**Work instruction**
Would you reproduce the whole listing exactly, dropping any pictures it holds?

**Excerpted records**
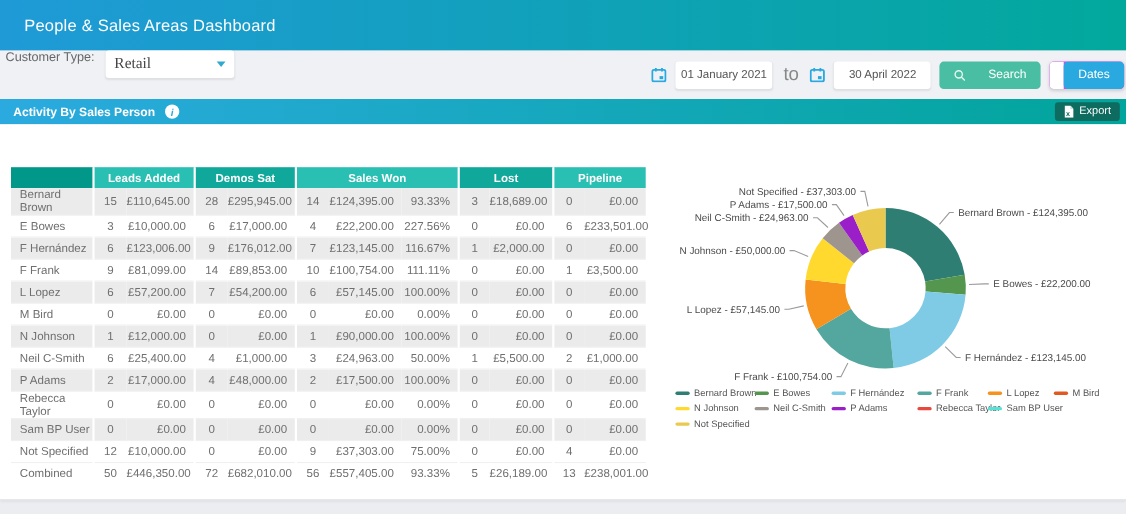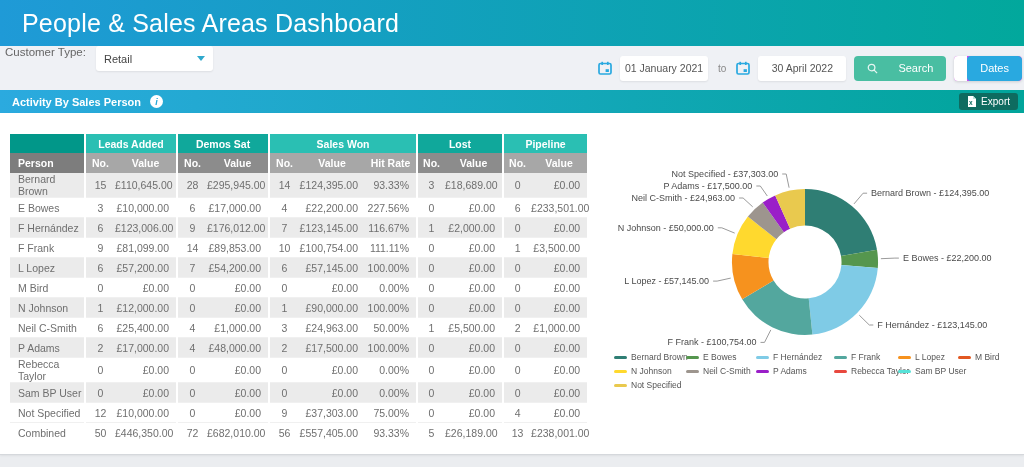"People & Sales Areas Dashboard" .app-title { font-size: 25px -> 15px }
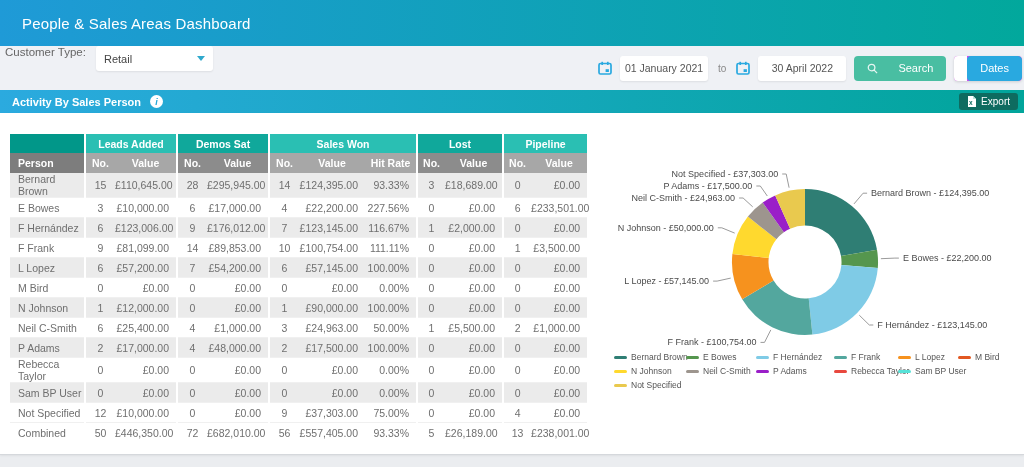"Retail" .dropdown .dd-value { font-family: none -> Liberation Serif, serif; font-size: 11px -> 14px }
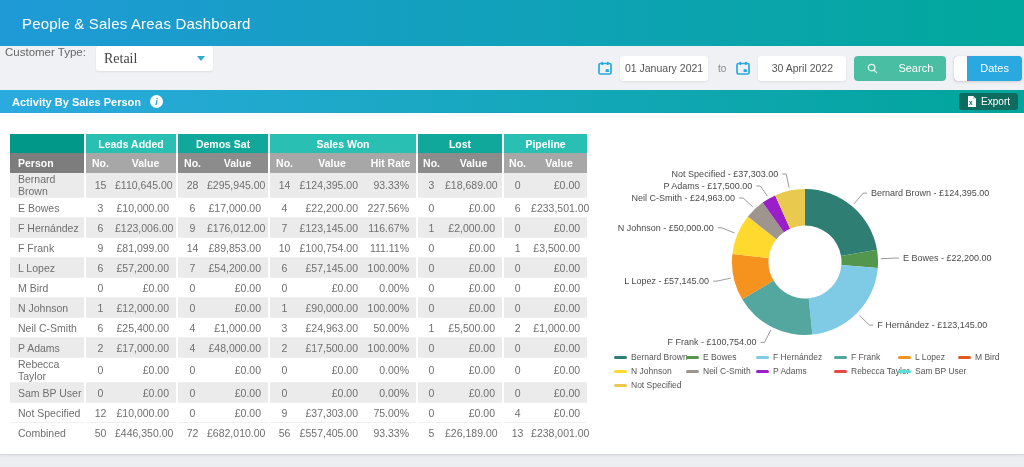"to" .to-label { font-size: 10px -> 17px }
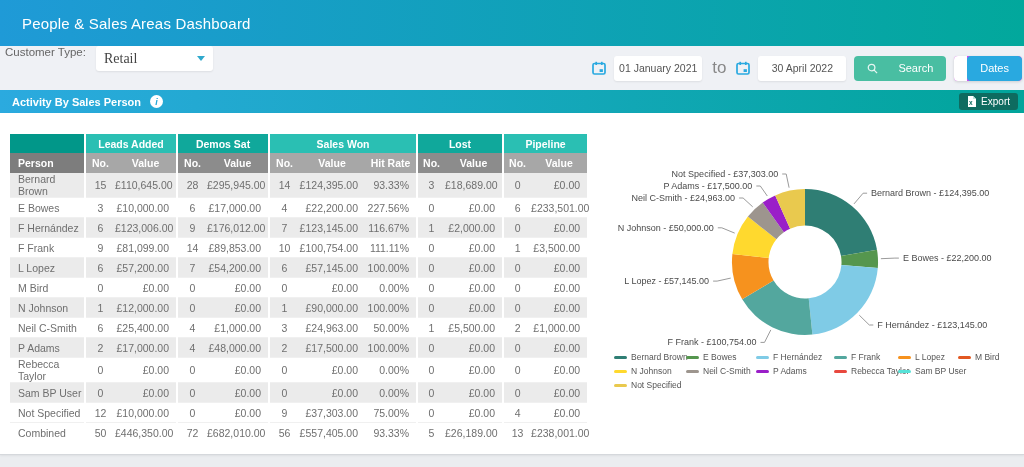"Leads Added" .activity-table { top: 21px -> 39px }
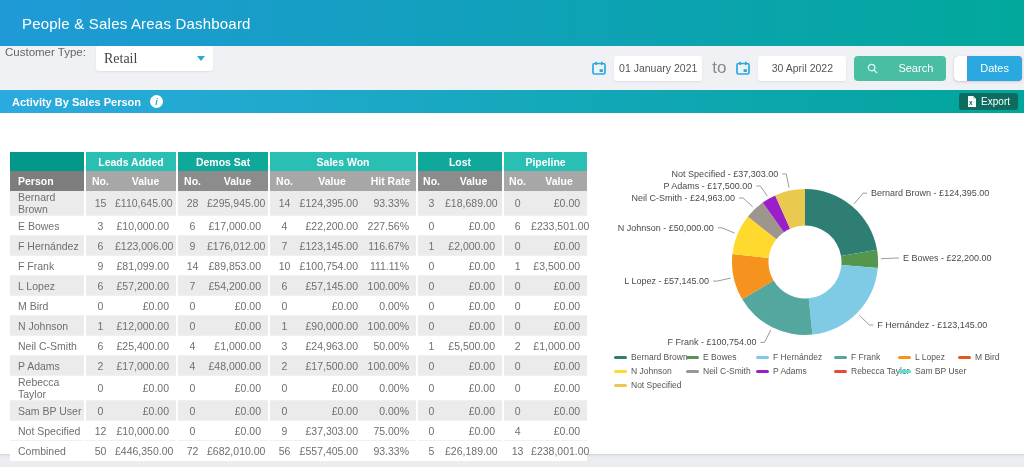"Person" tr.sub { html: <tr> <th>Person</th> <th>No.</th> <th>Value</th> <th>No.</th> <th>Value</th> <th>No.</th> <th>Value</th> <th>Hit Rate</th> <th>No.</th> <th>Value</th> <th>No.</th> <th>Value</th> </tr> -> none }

**Exercise answer**
"People & Sales Areas Dashboard" .app-title { font-size: 25px -> 15px }
"Retail" .dropdown .dd-value { font-family: none -> Liberation Serif, serif; font-size: 11px -> 14px }
"to" .to-label { font-size: 10px -> 17px }
"Leads Added" .activity-table { top: 21px -> 39px }
"Person" tr.sub { html: <tr> <th>Person</th> <th>No.</th> <th>Value</th> <th>No.</th> <th>Value</th> <th>No.</th> <th>Value</th> <th>Hit Rate</th> <th>No.</th> <th>Value</th> <th>No.</th> <th>Value</th> </tr> -> none }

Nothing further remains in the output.